------ INFORMATION PROVIDED ------

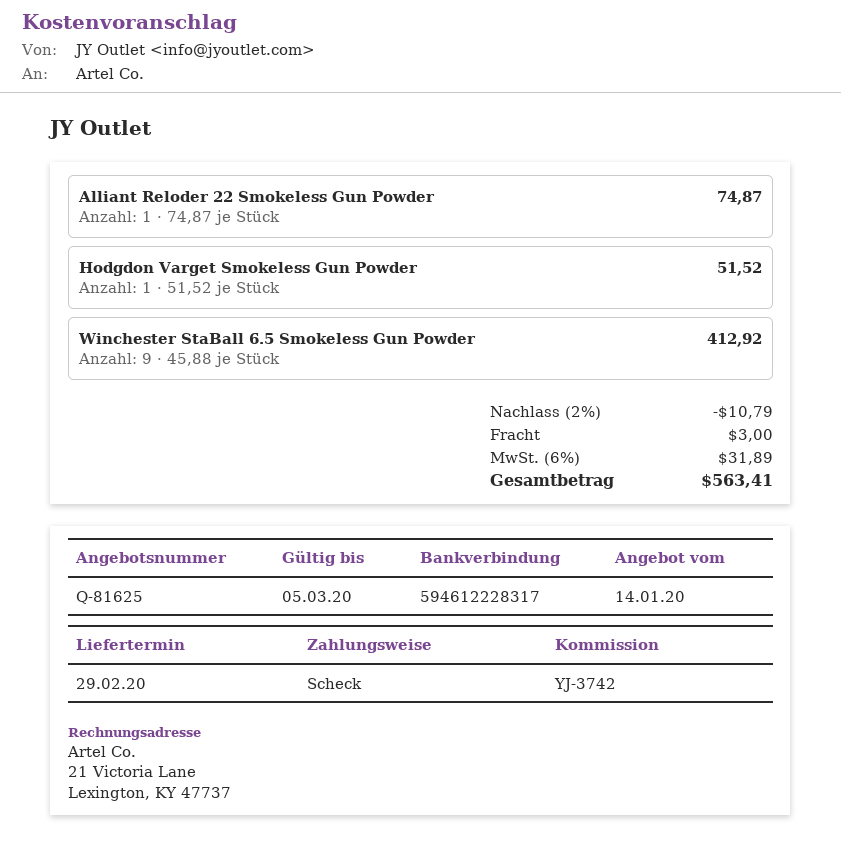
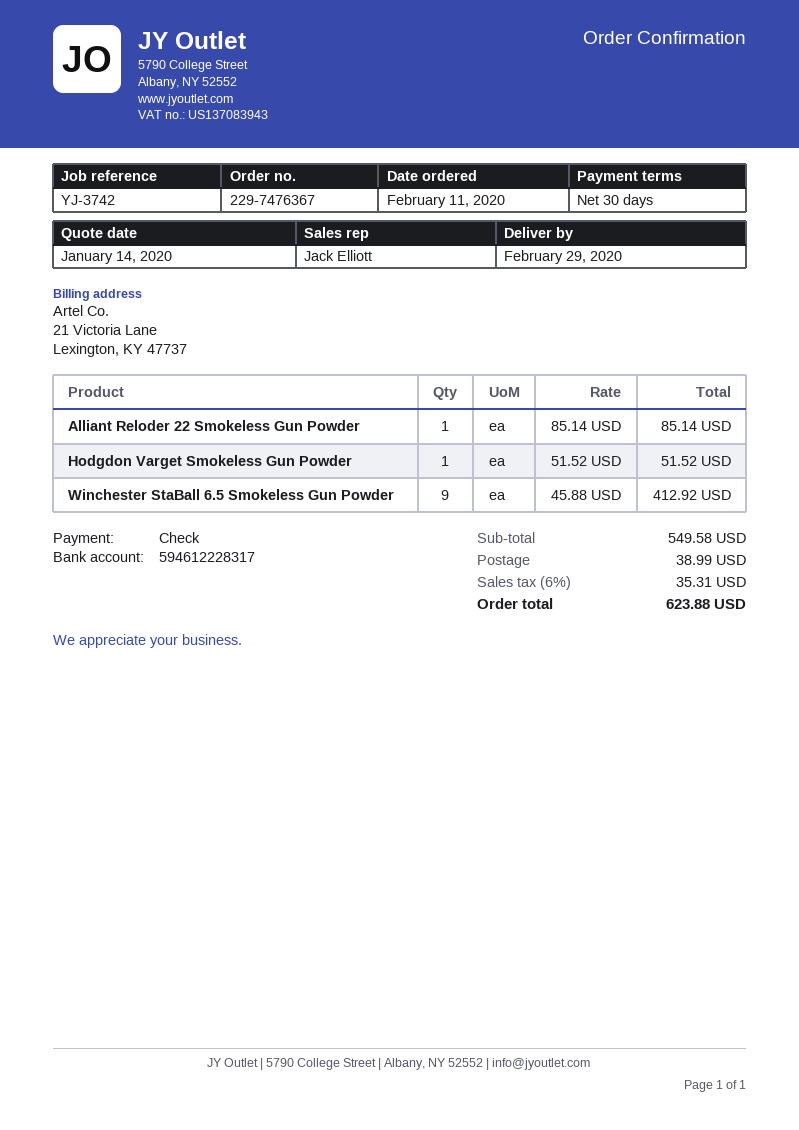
Alliant Reloder 22 Smokeless Gun Powder: 1 x 74.87 = 74.87 -> 1 x 85.14 = 85.14
discount: 2% = 10.79 -> none
shipping: 3.00 -> 38.99
tax: 6% = 31.89 -> 6% = 35.31
total: 563.41 -> 623.88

------

■ **PROBLEM DETAILS**: Repeat exactly the lines of the records from the one containing "discount: 2% = 10.79 -> none" to the last, and include no line outside that stretch.

■ **SOLUTION TO THIS EXERCISE**:
discount: 2% = 10.79 -> none
shipping: 3.00 -> 38.99
tax: 6% = 31.89 -> 6% = 35.31
total: 563.41 -> 623.88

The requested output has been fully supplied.